Intended as a means by which to preserve “relatively affordable, existing housing” in San Francisco, Section 317 of San Francisco’s Planning Code was adopted back in 2008 and requires the specific approval of a Conditional Use (CU) authorization for the demolition or merger of any existing housing which is valued below the top 20 percent of single-family homes in the City, the “demonstrably unaffordable” threshold for which is now $2.2 million (which is up from $1.63 million back in 2015).
As sponsored by Supervisor Rafael Mandelman, however, the “demonstrably unaffordable” exemption for single-family homes, which has streamlined the demolition and redevelopment of (even) larger homes across the city, is now poised to be eliminated as well.
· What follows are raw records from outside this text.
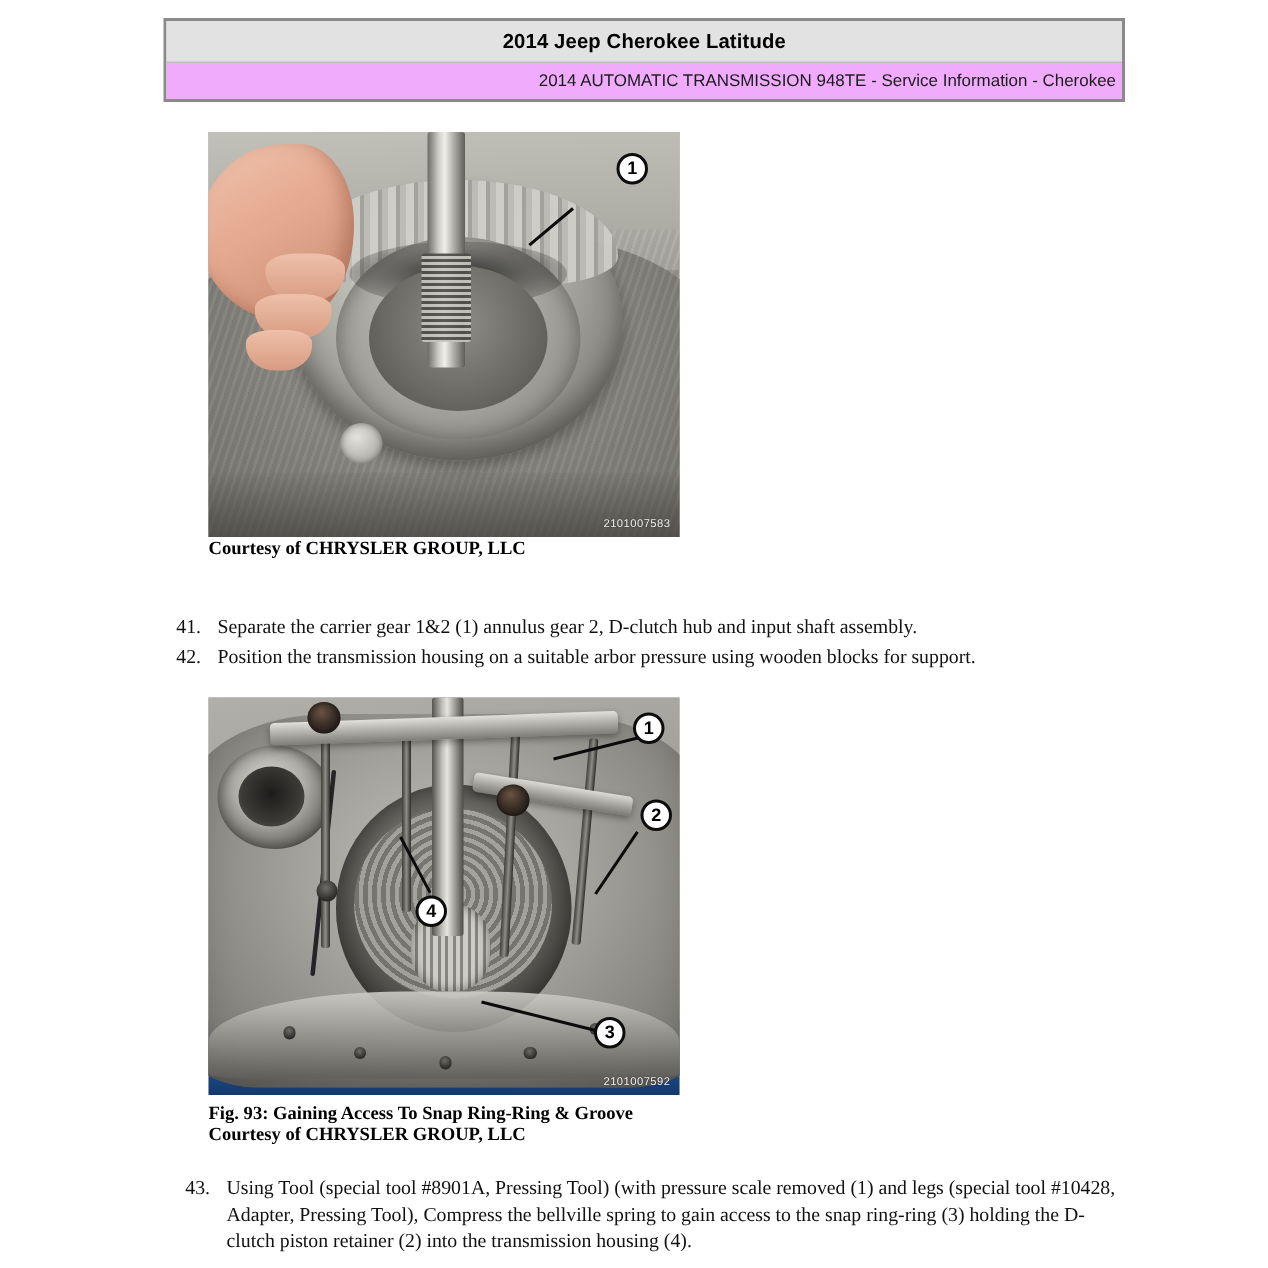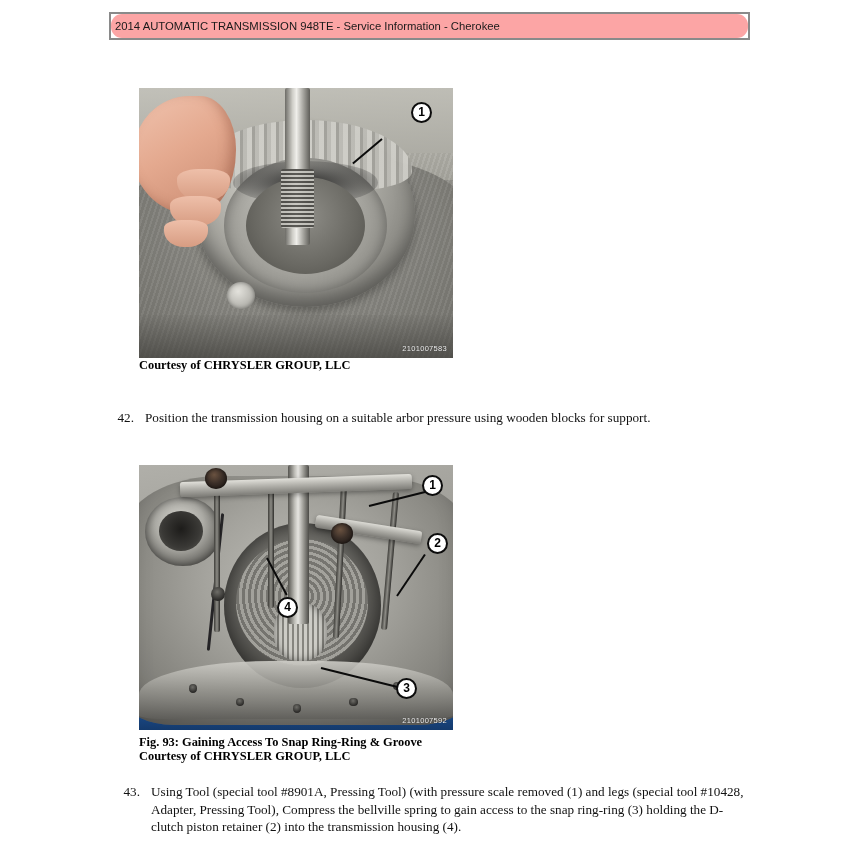"2014 Jeep Cherokee Latitude" div.header-row-title { html: none -> <div>2014 Jeep Cherokee Latitude</div> }
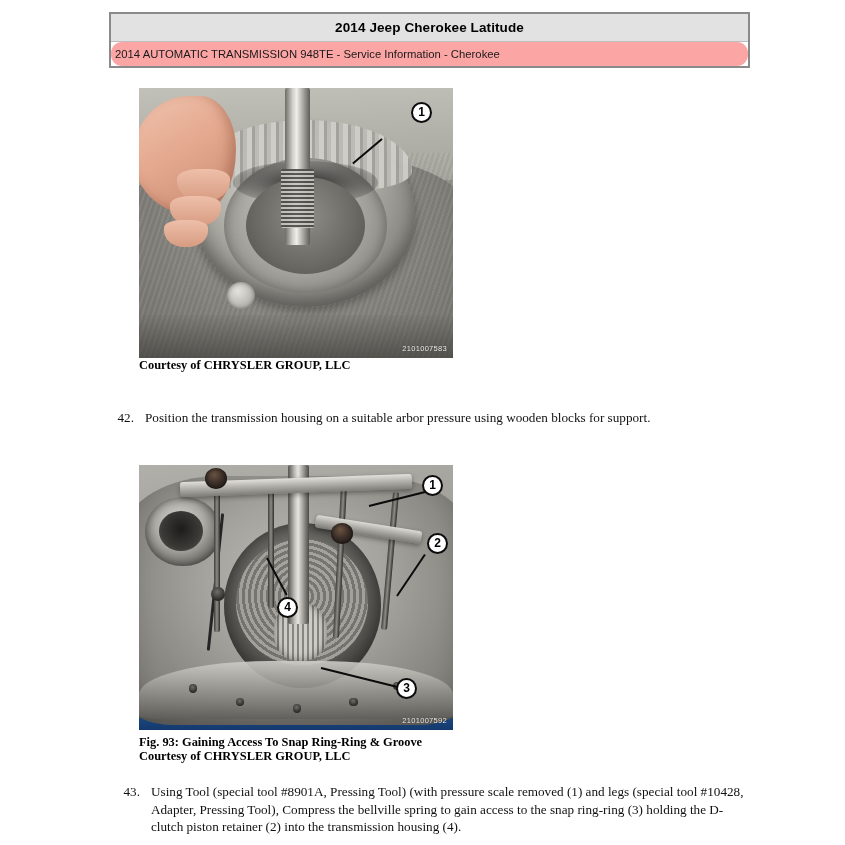"2014 AUTOMATIC TRANSMISSION 948TE -" .header-row-sub { background: #fca5a5 -> #f0abfc; border-radius: 11px -> none; text-align: left -> right }
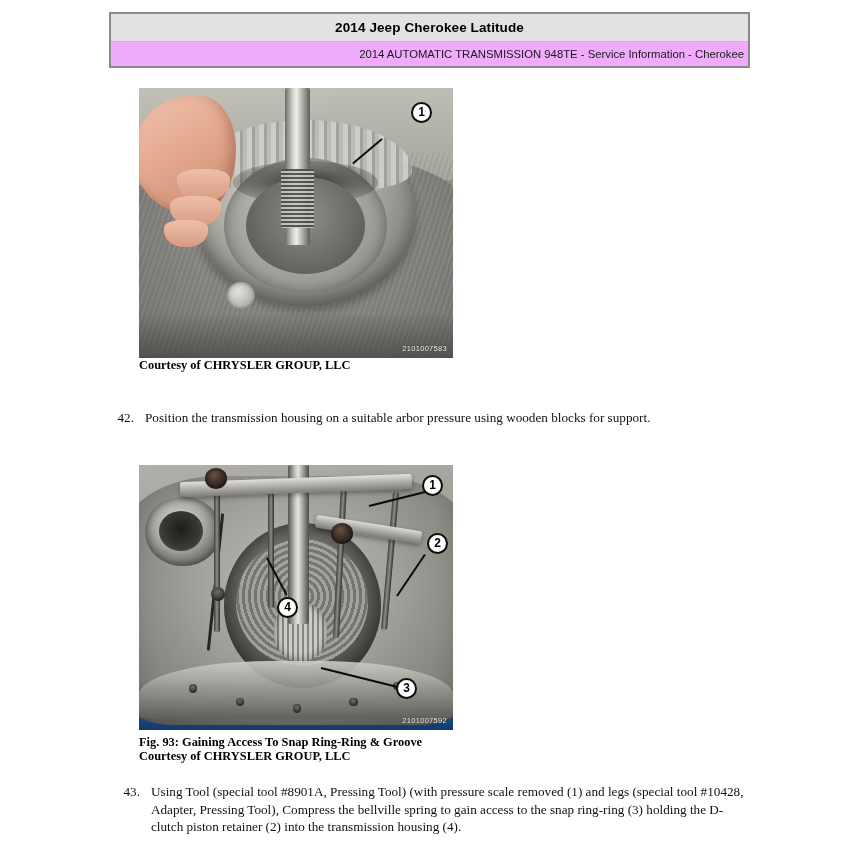"41." div.step { html: none -> <div> <div>41.</div> <div>Separate the carrier gear 1&amp;2 (1) annulus gear 2, D-clutch hub and input shaft assembly.</div> </div> }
But the unencumbered demolition of “demonstrably unaffordable” properties which were in the works prior to February 11, 2020, the official introduction date of the proposed amendment, are likely to be grandfathered, as recommended by San Francisco’s Planning Department.
As noted by Planning, however, the proposed amendment “will not prevent demonstrably unaffordable projects from submitting renovation applications that remove just under the tantamount to demolition threshold,” the threshold for which is defined as “the removal of more than 50% of the sum of the Front Facade and Rear Facade while also removing more than 65% of the sum of all exterior walls; or removal of more than 50% of the Vertical Envelope Elements and more than 50% of the Horizontal Elements of the existing building.” Nor will the amendment prevent developers from attempting a de facto demolition by way of underpermitting.
In addition, “the Department has found that Section 317 does not serve it’s intended goals of retaining existing housing stock…nor does it necessarily result [in] projects that are more in-keeping with neighborhood character.”
But it might “remove the perception that wealthier homeowners are exempt from additional process by placing all proposed demolitions of residential units on an even playing field,” “allow neighbors the opportunity to have their concerns heard by the Planning Commission,” and “allow the Planning Commission an opportunity to encourage more density in these types of projects.”
We’ll keep you posted and plugged-in.